Sweat was leaking from the man now. “No.”
“Have you shared or given your personal ID to an unauthorized person?” Her warmth was frustration.
“No.”
“Then how was it used to withdraw these amounts of money and send messages to Chicago?”
“I don’t know!”
erupted the man, so unexpectedly that both women and the lawyer jumped. Standing began to cry. He let his nose run, uncaringly. “I’m sorry. I don’t know what’s happening. I haven’t done any of this. Any of anything. I’m being framed.”
“Why? By whom?” demanded Pamela. She wished he’d wipe his nose.
“I don’t know!”
“Is there anything you
do
know, Mr. Standing?”
“No!” said the man, answering the ridicule genuinely as he at last wiped his eyes and nose. “Please believe me!”
“Your problem is that I don’t.” She tapped the bank statement and computer ID. “That’s prima facie evidence of grand larceny.”
“My client is prepared to undertake a polygraph test,” said Lang. There was very little pomposity now.
“That’s a trial defense prerogative,” accepted Pamela.
“I meant now, at this stage of the investigation.”
“Mr. Lang, my investigations concern the attack upon the United Nations building, the massacre of FBI personnel at New Rochelle, the bombing and attempted bombing of the Washington Monument and the Lincoln Memorial, and several other matters. I intend charging your client today with grand larceny, pending further investigation, and the government will oppose in the strongest terms any bail application.”
The bearded lawyer sat regarding her open-mouthed, wordless, able only to shake his head.
Robert Standing fainted.
 
“Clever ploy. Never had it happen before,” said Pamela. At her suggestion they’d gone directly across the street from the police headquarters and sat with coffee and Danish between them.

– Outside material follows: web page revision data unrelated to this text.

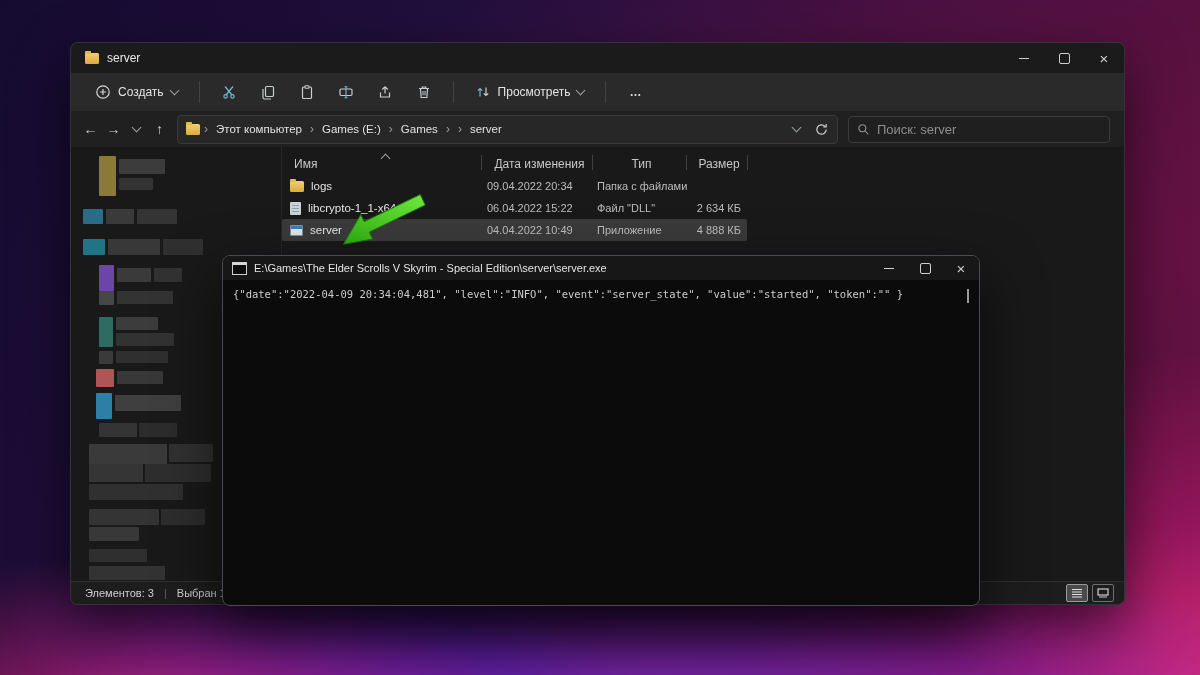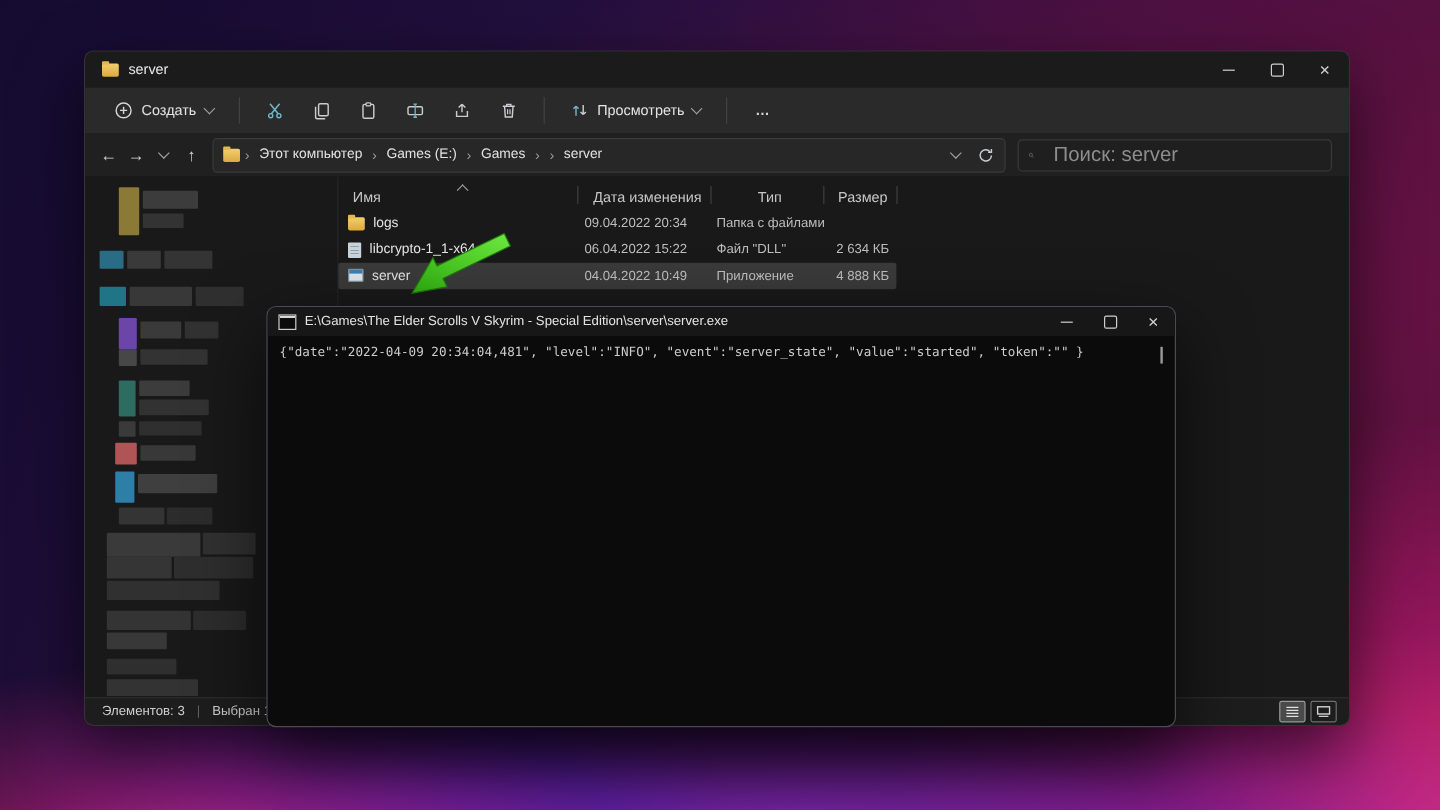--- a/index.html
+++ b/index.html
@@ -41,8 +41,8 @@
   .crumb-sep{color:#9a9a9a;padding:0 4px;font-size:12px;}
   .searchbox{width:262px;height:27px;margin-left:10px;background:#1f1f1f;border:1px solid #3a3a3a;border-radius:4px;
     display:flex;align-items:center;padding:0 8px;box-sizing:border-box;}
-  .searchbox input{flex:1;background:transparent;border:0;outline:0;color:#cfcfcf;font-size:17px;
-    font-family:"Liberation Sans",sans-serif;margin-left:14px;}
+  .searchbox input{flex:1;background:transparent;border:0;outline:0;color:#cfcfcf;font-size:13px;
+    font-family:"Liberation Sans",sans-serif;margin-left:5px;}
   .searchbox input::placeholder{color:#8d8d8d;}
   .content{position:absolute;left:0;top:104px;right:0;bottom:22px;background:#191919;display:flex;}
   .sidebar{position:relative;width:210px;border-right:1px solid #262626;overflow:hidden;}

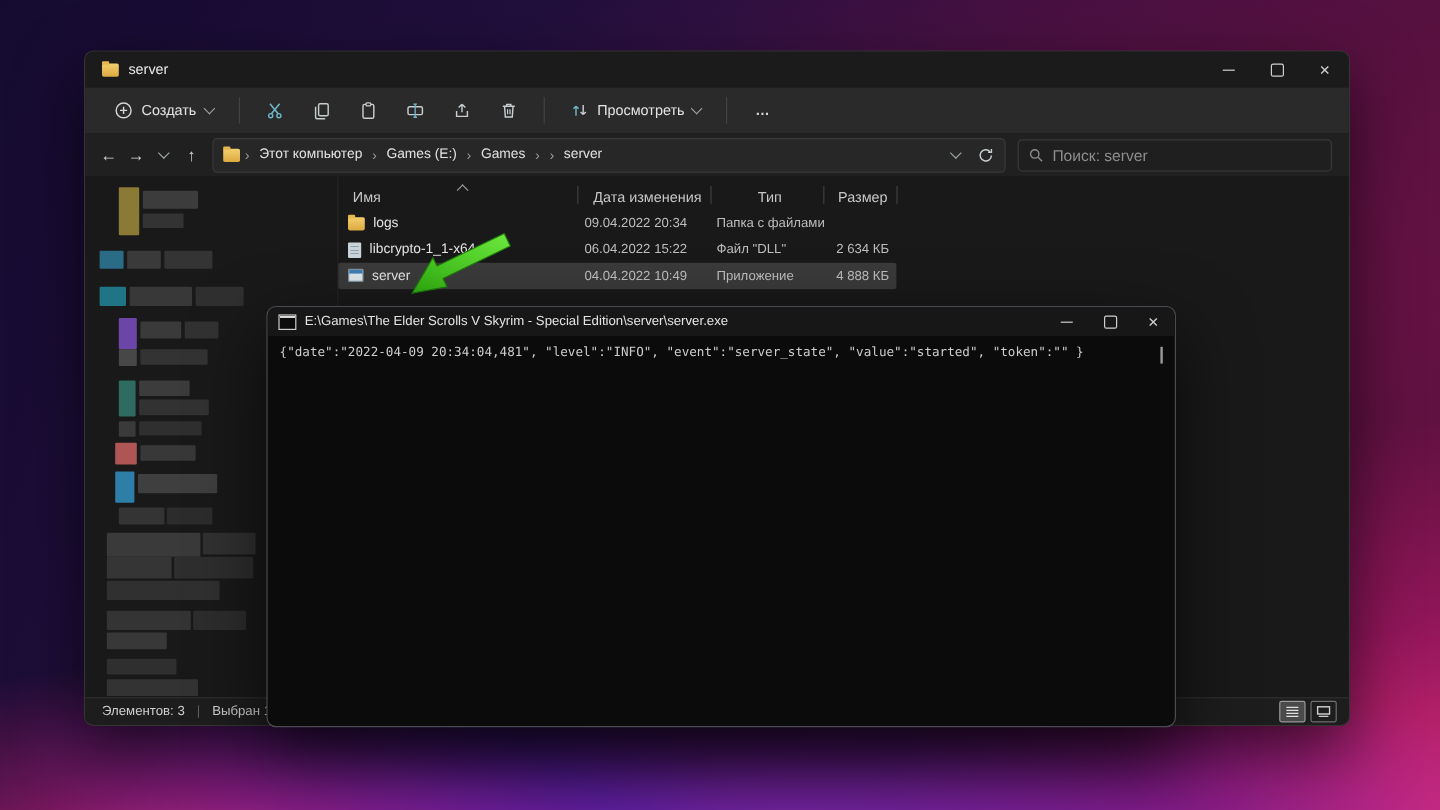--- a/index.html
+++ b/index.html
@@ -57,7 +57,7 @@
   .frow{display:grid;grid-template-columns:200px 110px 94px 61px;height:22px;align-items:center;width:465px;
     border-radius:2px;font-size:11.5px;color:#e3e3e3;}
   .frow.sel{background:#3a3a3a;}
-  .cell.name{display:flex;align-items:flex-start;gap:7px;padding-left:8px;}
+  .cell.name{display:flex;align-items:center;gap:7px;padding-left:8px;}
   .cell.meta{font-size:11px;color:#bdbdbd;padding-left:5px;white-space:nowrap;}
   .cell.size{text-align:right;padding-right:6px;}
   .fi{display:inline-block;position:relative;flex:0 0 auto;}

“The doctor said it was genuine,” reminded Anne.
“Shit scared of medical malpractice,” dismissed Pamela. “Safer to put him in the hospital for observation.”
“Delays the formal charge though.”
“He’s still in official custody. I’ll speak to Washington. I don’t want him copping any medical plea.”
“You going to go along with the polygraph?”
“Washington’s decision, but I don’t see why not. If he sweats while he’s on the lie detector like he did today, he’ll send the needle off the paper.” Her anger at being tricked was going, but only very gradually.
“You think he’s guilty?”
Pamela regarded the other woman disbelievingly over the rim of her coffee cup. “Do I
think
he’s guilty! Come on!”
“Why make stupid mistakes now?” questioned the local agent. “If he’s our man, he’s been doing it for years and could have gone on doing it except for a bookkeeper named Clarence Snelling who literally counted his pennies. And who we still might not have caught on even if the amounts went into dollars. Why, suddenly, does Standing start stealing so obviously and leaving ID traces all over the place—send crazy, war-type messages—and dump over three grand in his own account, in his own bank, where everybody knew there was an FBI audit going on?”
“That’s what I’m going to have him tell me when he gets over the phony stress attack,” promised Pamela. The case-closing break had only been postponed, and not for long. The collapse
had
been phony, when he’d known he was going over the edge: worked once but it wouldn’t work again. Next time she was going to make sure he went over the edge and broke into a lot of little pieces.
 
It was William Cowley’s idea to return to America, which in the normal circumstances of a normal investigation he wouldn’t have cleared first with the director. He did in these abnormal circumstances, left in no doubt that Leonard Ross held him to some degree responsible for lifting the street surveillance on the Nikitskij cul-de-sac. He made the approach a request to let some of the team he’d taken with him remain in Moscow, with Barry Martlew as supervisor.
“There’s a lot happening here,” agreed Ross. “But you sure there’s nothing else to do in Moscow?”
“Nothing that Martlew can’t handle. Or the Warsaw station.”
“Give it a couple of days,” insisted the director. Ominously he added, “I want your personal assurance we’re covered on all bases. Pamela seems to have things in hand here.”
“I’d like to come with you,” said Danilov, meaning it, when Cowley told him.
“I’d like it, too, but there’ll need to be a lot of coordination between both places,” reminded Cowley.